Kansas Board of Regents

A Kansas Board of Regents initiative to require all Kansas state universities to place notations on transcripts of students expelled for sexual violence appears to have died.

At most Kansas universities, students disciplined for sexual assault can transfer to other schools with no flag on their records indicating a problem with past conduct. Two of the schools, the University of Kansas and Kansas State University, do have policies to note the transcripts of students expelled for sexual assault.

The Regents Council of Presidents — made up of leaders of the six state universities — agreed in December 2015 they wanted a statewide requirement that all universities add a transcript notation if a student is expelled for sexual assault or other serious personal offenses.

The proposal never reached the full Board of Regents for a vote.

In this file photo from Sept. 16, 2014, demonstrators sit outside Strong Hall to protest Kansas University's handling of sexual assault investigations.

At the Regents’ September meeting, members of the Governance Committee discussed the issue.

“A very small number of students are expelled for non-academic reasons,” according to minutes from that meeting. “Additionally, the Students’ Advisory Committee leadership indicated that the students still care about this issue but currently no one is specifically interested in an across the board policy and believe that non-academic misconduct should be handled on a case-by-case basis.
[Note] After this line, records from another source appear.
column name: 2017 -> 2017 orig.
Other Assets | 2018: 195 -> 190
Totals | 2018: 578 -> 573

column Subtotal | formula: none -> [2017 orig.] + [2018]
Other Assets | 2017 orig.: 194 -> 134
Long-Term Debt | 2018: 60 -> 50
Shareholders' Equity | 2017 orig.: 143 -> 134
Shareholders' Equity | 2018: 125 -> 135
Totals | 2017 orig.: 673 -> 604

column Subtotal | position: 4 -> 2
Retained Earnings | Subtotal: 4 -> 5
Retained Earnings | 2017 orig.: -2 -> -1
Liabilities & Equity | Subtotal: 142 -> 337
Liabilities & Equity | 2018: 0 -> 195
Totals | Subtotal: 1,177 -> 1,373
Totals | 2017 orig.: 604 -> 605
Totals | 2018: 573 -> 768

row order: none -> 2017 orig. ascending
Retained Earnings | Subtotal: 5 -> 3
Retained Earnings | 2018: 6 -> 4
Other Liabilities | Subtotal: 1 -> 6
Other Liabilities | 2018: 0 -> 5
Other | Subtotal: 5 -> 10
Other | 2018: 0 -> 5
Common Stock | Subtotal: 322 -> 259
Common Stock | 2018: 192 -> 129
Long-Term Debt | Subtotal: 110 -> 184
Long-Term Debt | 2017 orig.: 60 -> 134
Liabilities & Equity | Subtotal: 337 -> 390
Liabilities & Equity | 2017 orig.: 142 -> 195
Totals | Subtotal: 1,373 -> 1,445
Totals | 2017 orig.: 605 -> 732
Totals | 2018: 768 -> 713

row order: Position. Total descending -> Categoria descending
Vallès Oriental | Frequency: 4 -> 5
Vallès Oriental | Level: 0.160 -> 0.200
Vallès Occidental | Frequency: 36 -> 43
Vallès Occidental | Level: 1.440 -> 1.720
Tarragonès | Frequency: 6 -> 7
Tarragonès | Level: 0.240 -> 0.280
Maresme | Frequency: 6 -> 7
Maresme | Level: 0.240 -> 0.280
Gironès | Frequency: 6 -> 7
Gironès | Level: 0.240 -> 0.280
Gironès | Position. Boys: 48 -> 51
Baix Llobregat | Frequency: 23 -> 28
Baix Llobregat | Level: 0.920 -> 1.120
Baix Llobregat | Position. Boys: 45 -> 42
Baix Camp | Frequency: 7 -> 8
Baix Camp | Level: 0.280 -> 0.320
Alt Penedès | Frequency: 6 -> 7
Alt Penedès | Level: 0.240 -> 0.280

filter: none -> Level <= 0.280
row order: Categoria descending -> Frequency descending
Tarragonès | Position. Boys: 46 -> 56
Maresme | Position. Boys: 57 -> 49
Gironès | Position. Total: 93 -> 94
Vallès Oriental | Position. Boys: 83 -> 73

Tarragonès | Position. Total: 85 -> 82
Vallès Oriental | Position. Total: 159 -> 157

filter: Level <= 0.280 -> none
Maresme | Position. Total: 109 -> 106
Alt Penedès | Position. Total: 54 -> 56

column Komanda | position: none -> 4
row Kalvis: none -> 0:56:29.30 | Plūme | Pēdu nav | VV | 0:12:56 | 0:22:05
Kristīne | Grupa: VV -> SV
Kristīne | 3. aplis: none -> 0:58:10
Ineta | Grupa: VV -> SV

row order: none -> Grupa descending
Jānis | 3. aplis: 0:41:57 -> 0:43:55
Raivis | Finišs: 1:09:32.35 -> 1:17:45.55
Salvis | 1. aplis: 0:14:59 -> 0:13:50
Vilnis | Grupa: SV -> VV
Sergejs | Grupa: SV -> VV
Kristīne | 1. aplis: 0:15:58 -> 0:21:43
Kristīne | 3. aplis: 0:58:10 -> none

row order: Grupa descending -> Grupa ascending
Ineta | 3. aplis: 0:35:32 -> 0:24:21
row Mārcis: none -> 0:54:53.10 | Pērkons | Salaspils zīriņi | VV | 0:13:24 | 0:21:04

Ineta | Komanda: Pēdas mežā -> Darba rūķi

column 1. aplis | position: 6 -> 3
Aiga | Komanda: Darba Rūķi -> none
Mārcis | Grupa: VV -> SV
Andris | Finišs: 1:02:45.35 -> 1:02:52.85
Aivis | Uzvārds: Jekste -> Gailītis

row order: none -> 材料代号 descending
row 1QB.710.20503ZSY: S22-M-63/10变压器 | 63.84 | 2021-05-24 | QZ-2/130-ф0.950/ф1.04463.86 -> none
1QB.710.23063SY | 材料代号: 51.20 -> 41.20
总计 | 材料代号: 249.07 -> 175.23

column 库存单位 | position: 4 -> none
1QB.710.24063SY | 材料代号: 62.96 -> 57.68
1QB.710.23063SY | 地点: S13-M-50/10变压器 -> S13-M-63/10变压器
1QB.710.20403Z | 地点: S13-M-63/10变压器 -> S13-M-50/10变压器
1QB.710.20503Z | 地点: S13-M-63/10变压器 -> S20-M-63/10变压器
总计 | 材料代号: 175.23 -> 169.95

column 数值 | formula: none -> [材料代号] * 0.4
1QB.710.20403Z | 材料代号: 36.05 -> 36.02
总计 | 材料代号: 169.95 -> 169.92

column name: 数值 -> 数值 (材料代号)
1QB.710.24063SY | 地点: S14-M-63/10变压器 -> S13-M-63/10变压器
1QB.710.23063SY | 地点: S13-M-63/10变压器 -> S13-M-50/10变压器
Following discussion, the Committee decided not to pursue this policy at this time.”

It was students who first brought the issue to the Regents.

The Council of Presidents discussion followed months of work by students at KU and other state schools, including a spring 2015 KU Student Senate resolution encouraging the Regents to adopt a policy.

Nationally, similar policies have been controversial, with opponents likening them to turning academic transcripts into “an internal sex offender registries for colleges,” to quote one Inside Higher Ed article.